Transcribe, starting at the line with "flex-direction: column ->" and ending at the line with "width: 197px ->", every line of the material below exactly, but leave out the pictures and anything outside that span.
:: Records provided ::
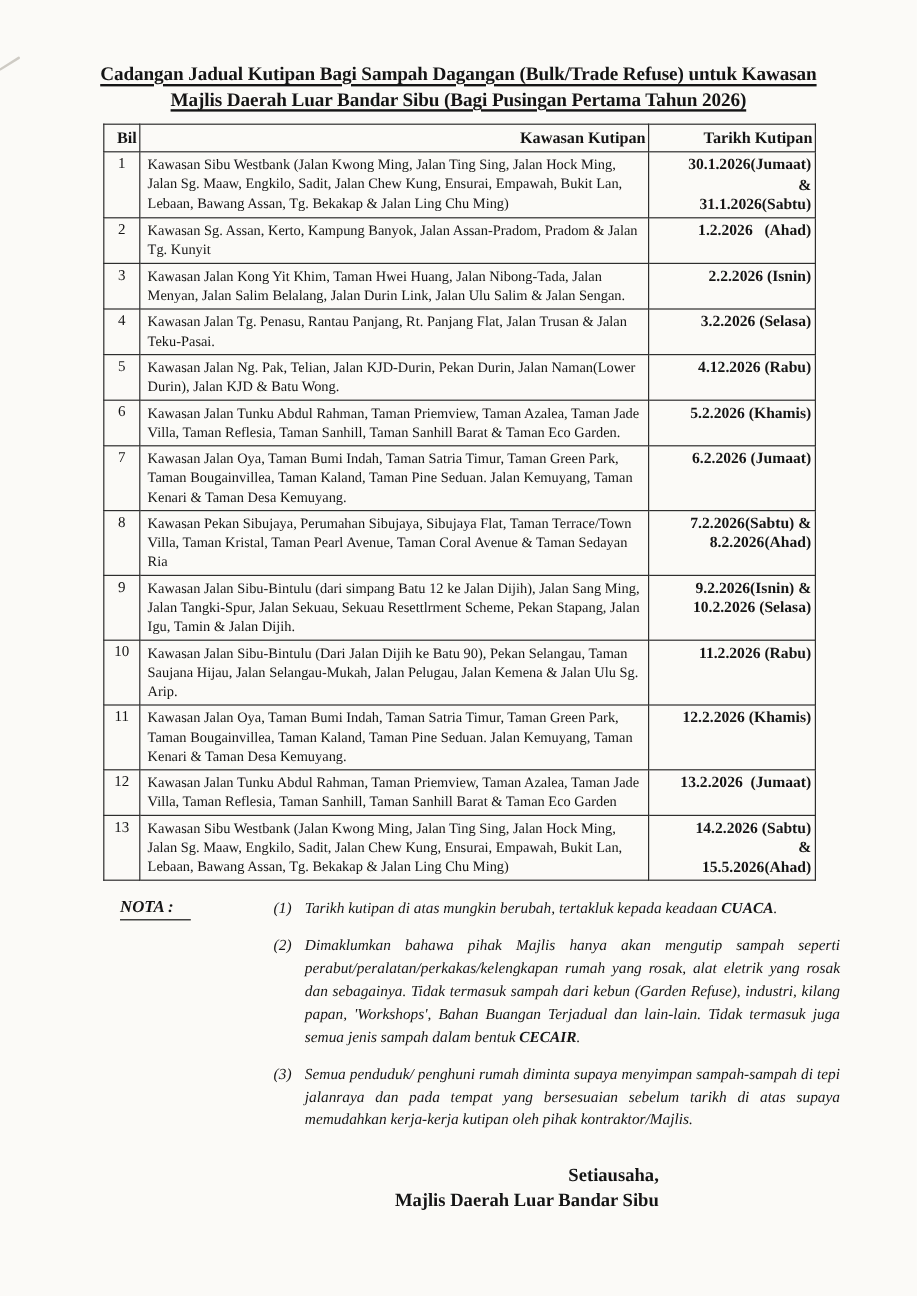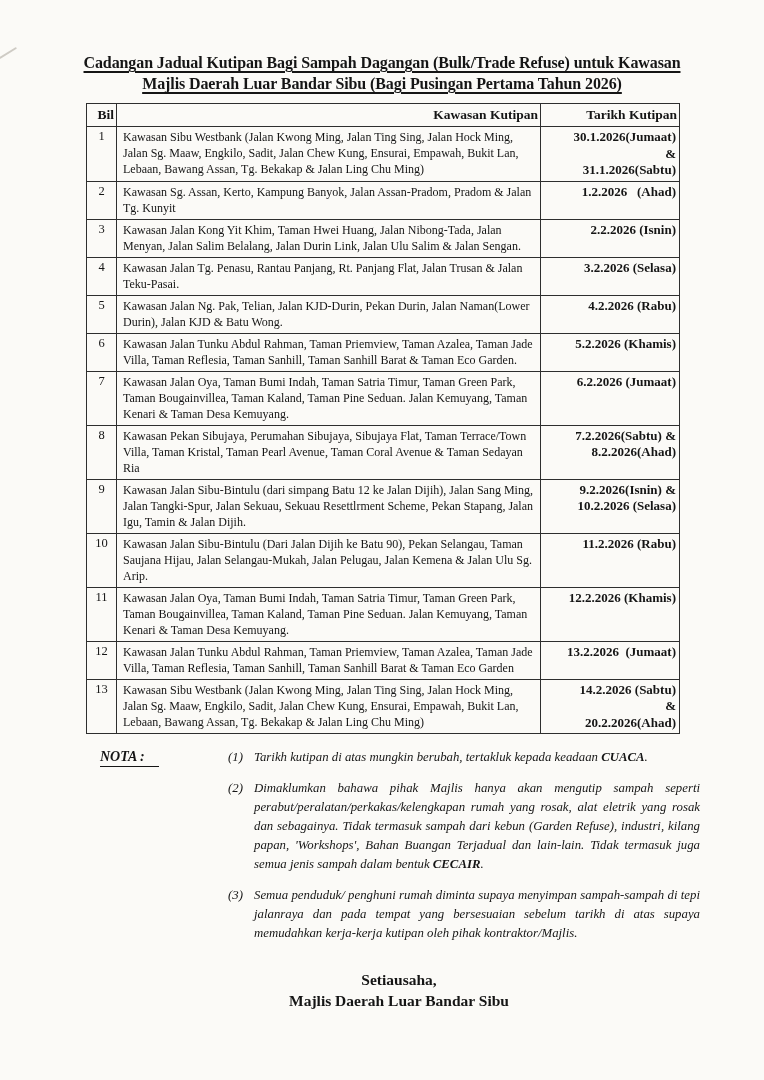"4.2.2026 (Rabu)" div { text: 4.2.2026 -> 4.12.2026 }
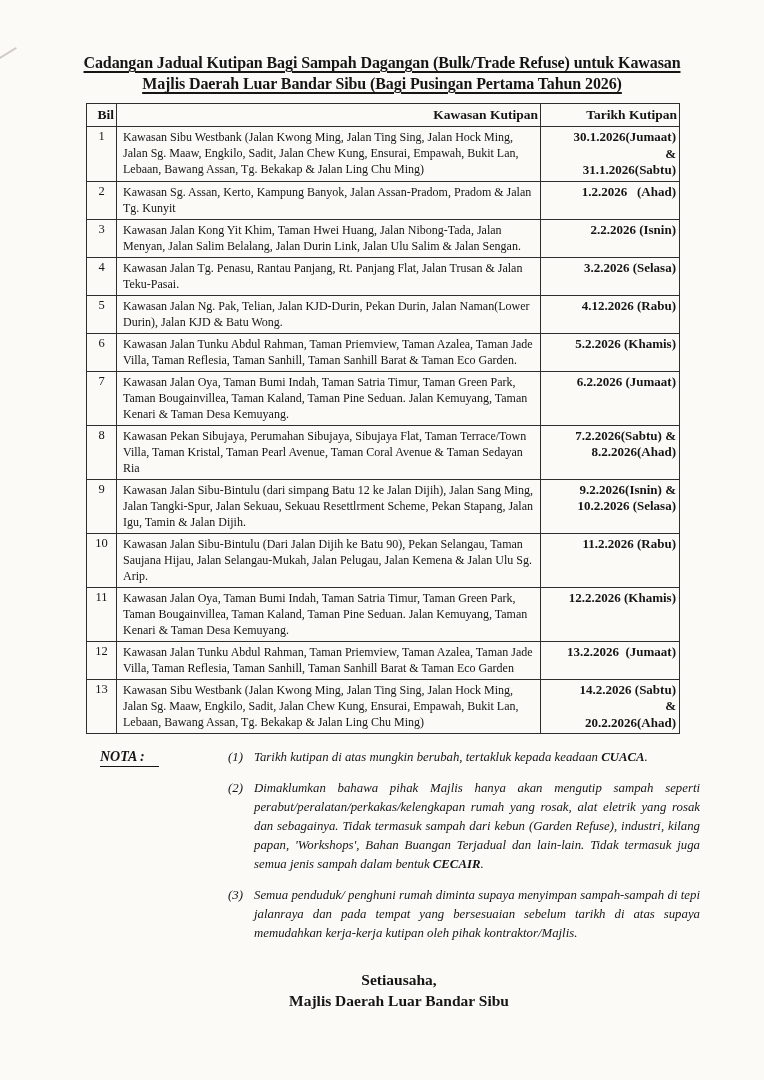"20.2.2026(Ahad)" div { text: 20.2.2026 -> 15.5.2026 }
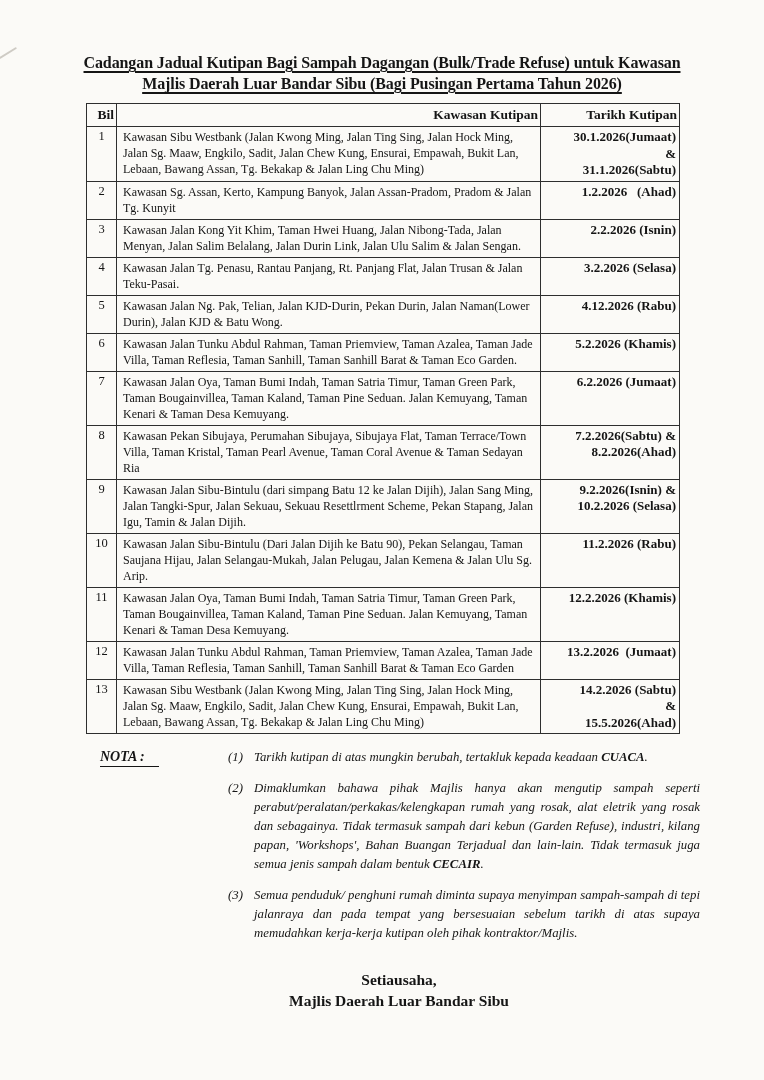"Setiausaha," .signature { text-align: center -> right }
:::
:: Records provided ::
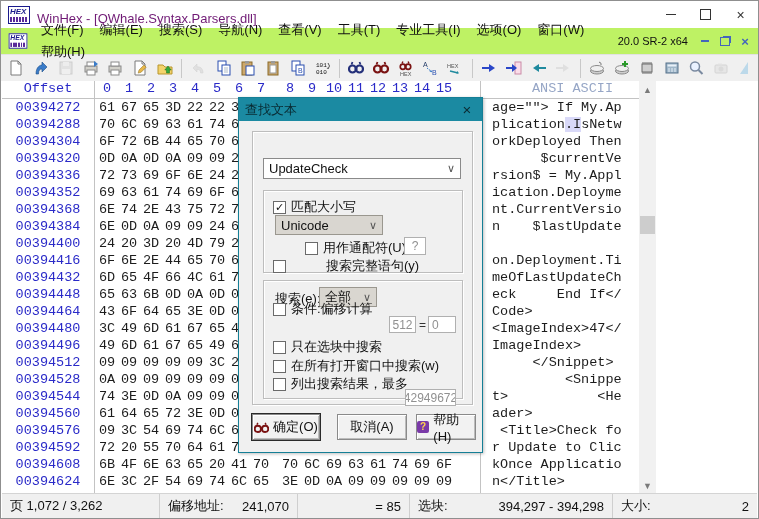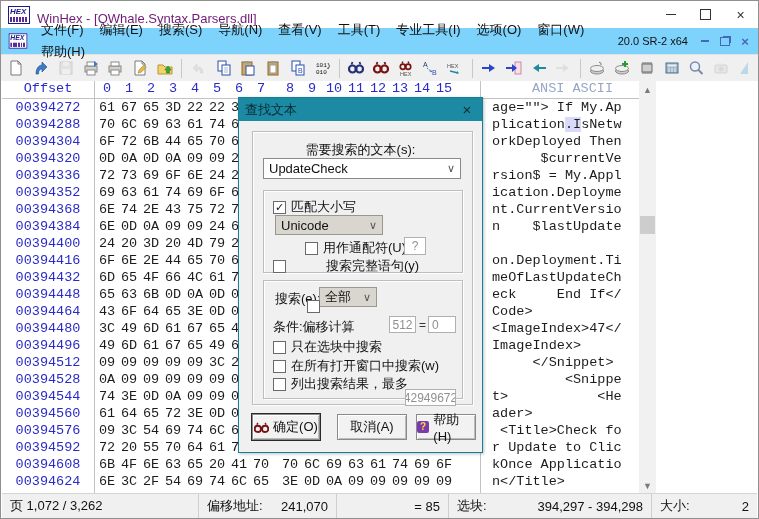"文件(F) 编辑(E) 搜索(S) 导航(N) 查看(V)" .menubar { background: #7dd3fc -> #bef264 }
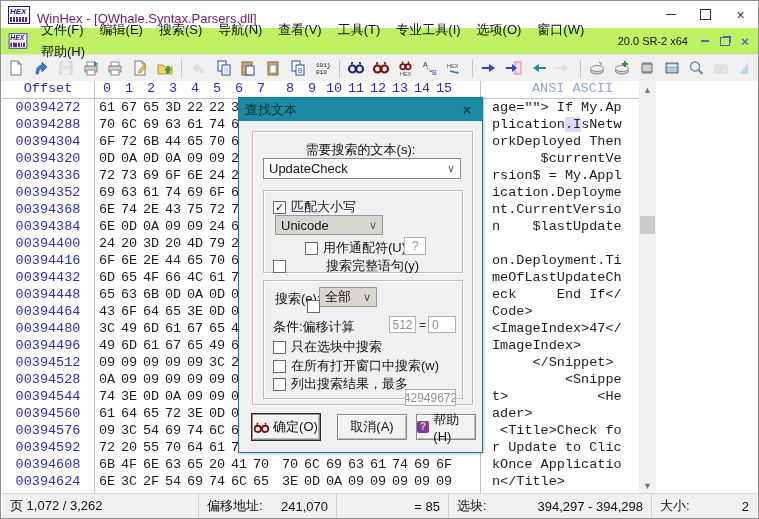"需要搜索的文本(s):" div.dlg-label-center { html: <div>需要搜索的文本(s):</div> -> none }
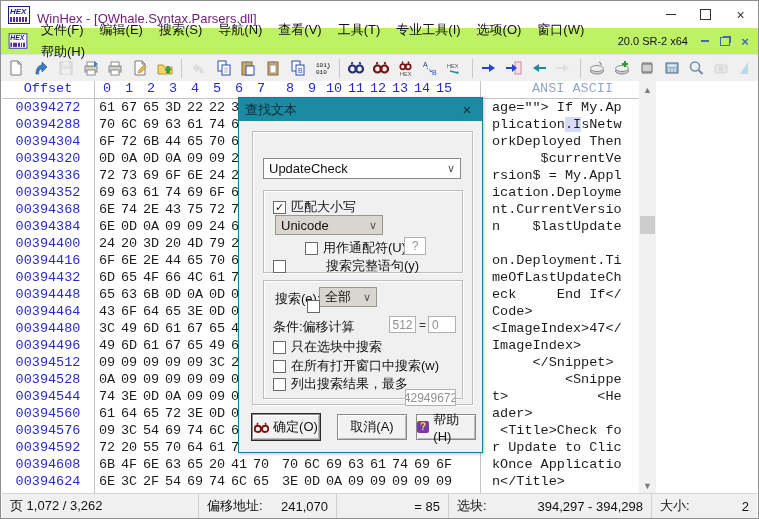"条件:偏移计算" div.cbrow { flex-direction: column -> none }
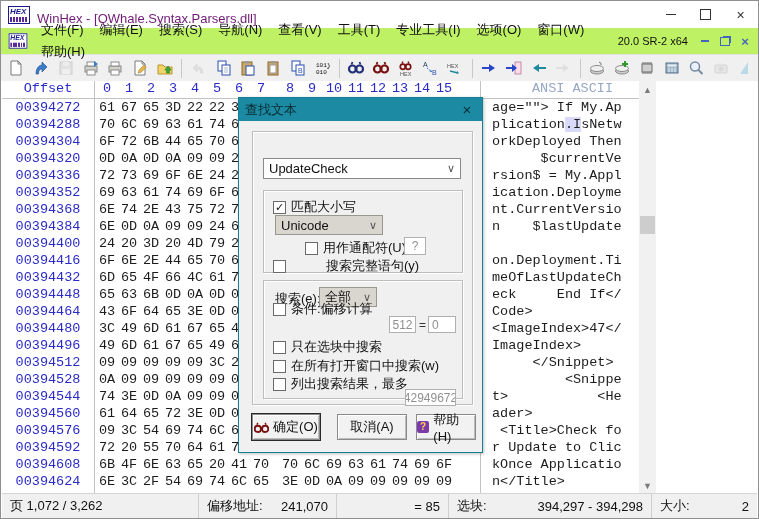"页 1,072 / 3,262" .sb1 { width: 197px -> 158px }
:::
:: Records provided ::
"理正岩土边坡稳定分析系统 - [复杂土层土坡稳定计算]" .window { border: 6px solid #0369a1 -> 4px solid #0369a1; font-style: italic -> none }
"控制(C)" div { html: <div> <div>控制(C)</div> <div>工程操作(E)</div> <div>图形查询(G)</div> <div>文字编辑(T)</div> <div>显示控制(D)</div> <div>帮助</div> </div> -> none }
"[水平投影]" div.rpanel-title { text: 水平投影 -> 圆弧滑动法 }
:::
● Answer box
"条件:偏移计算" div.cbrow { flex-direction: column -> none }
"页 1,072 / 3,262" .sb1 { width: 197px -> 158px }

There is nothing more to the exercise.